Imagine for a moment what those statistics would be without the increased availability and use of life-saving naloxone, which can reverse overdose. Initially used by first responders, it can be safely administered without training or a prescription.
Joshua Roberts, the 23-year-old defendant in the Gugino case, knows something about being saved from an overdose death. He’s struggled with opioid dependency. Initially charged with Gugino’s murder, Roberts pleaded guilty to voluntary manslaughter and the sale of a controlled substance. Judge Leavitt sentenced him to serve more than four years. He had no prior criminal record and caught a break after the Clark County Coroner’s Office ruled the girl’s death an accidental overdose.
With his capable public defender Kathleen Hamers at his side, Roberts left the court in handcuffs after offering a brief apology to the victim’s family, none of whom appeared particularly interested in hearing it. His attorney described him as “a bright young man with potential and without criminal history” and asked the court for probation.
Schwartzer’s sense of déjà vu aside, drug overdose cases create a challenge for the district attorney’s office. As in Roberts’ case, murder charges have been reduced before trial. It’s an issue in similar cases across the nation.
But that’s the trouble with statistics and comparisons. No matter how staggering the numbers, or how recurring the awful theme, they don’t come close to describing the gut-wrenching human suffering that families endure.
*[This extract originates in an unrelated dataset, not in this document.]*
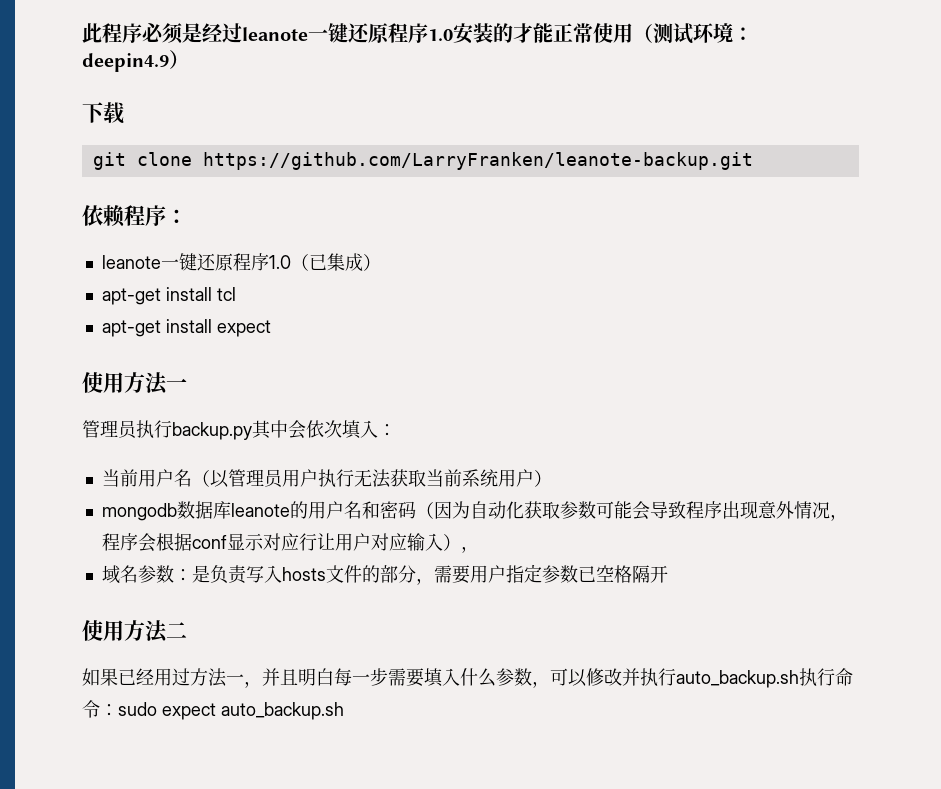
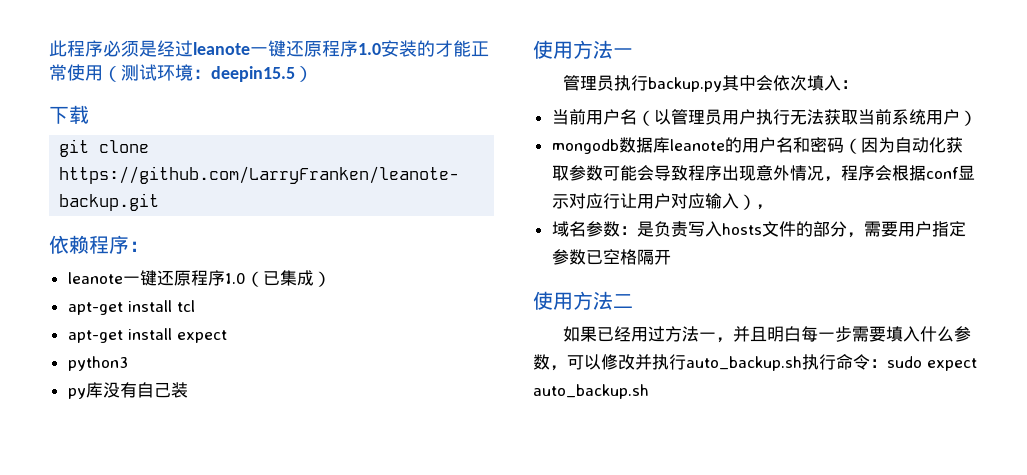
[82,53,169,72] deepin4.9 -> [211,66,295,82] deepin15.5
(271, 328) none -> [67,356,128,371] [67,382,188,399] // python3 // py库没有自己装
When it came time for family members to speak, the victim’s grandmother, Judy Gugino, described her lovely granddaughter as “the best girl in the whole world. On Feb. 18, 2021, her dad went to wake her up in the morning and she was not breathing. There are absolutely no words to describe the horror of that day.”
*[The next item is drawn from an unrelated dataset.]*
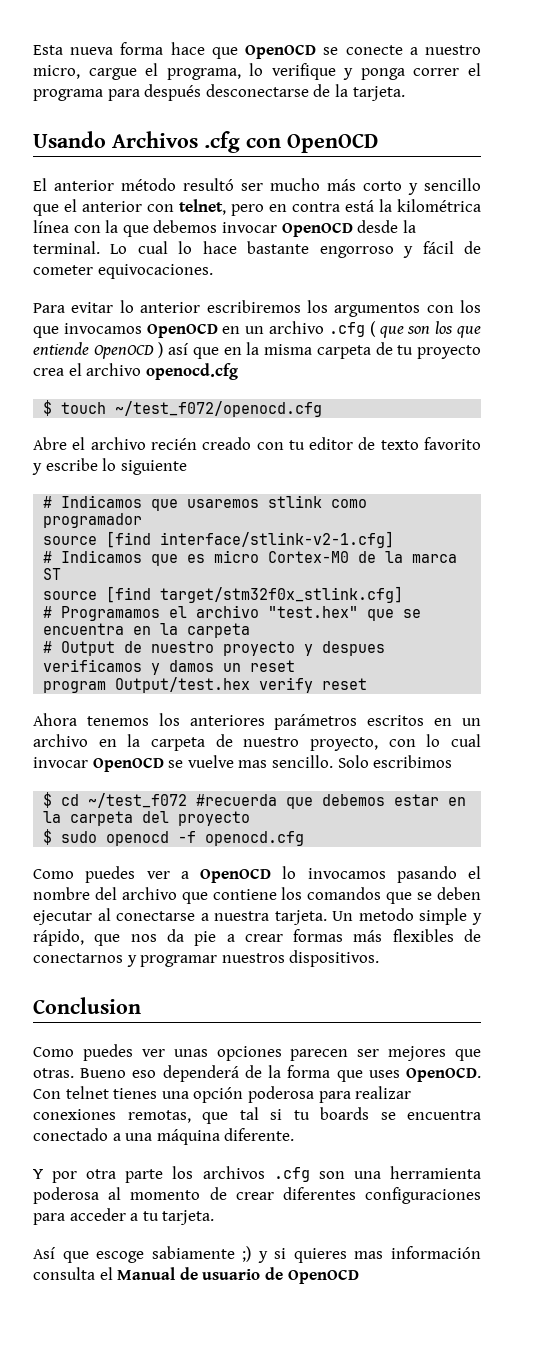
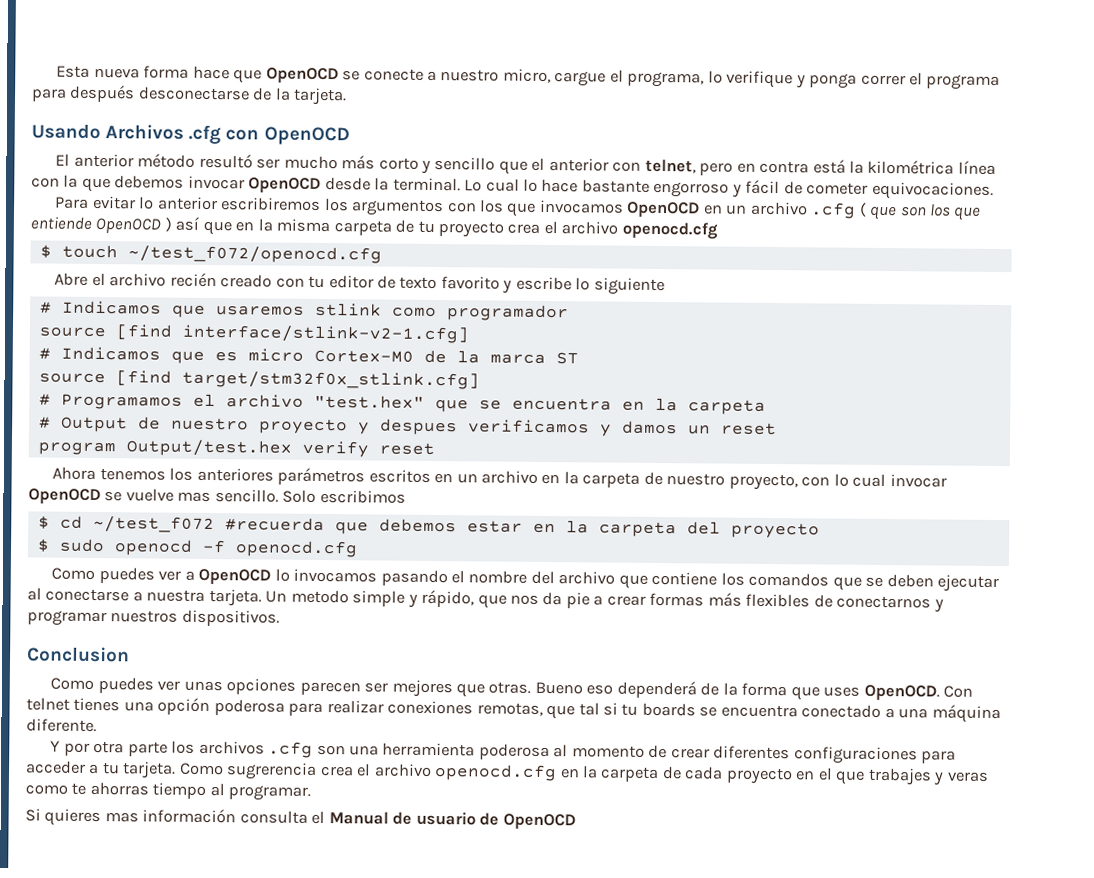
[33,1246,287,1263] // Así que escoge sabiamente ;) y si -> [178,762,989,786] [25,781,312,801] [25,808,41,822] Como sugrerencia crea el archivo openocd.cfg en la carpeta de cada proyecto en el que trabajes y veras como te ahorras tiempo al programar. // Si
Like other parents of young fentanyl overdose victims, Mia’s father Lee Gugino has been outspoken about the dangers of the drug. When he spoke, he sounded like a man who had lost his life’s compass. He had angry words for the defendant, expressed no hope for Las Vegas. He said he was taking his “poster family” for fentanyl’s danger to a safer place.
“We’re moving,” he said. “I don’t think it’s fair for my family to be in a city with a murderer pushing poison on people.”
You can’t help but empathize with the grieving father’s pain and wish him luck finding a sanctuary for his family. The tragic fact is that no place is safe from the scourge of illicit fentanyl and fatal opioid overdose.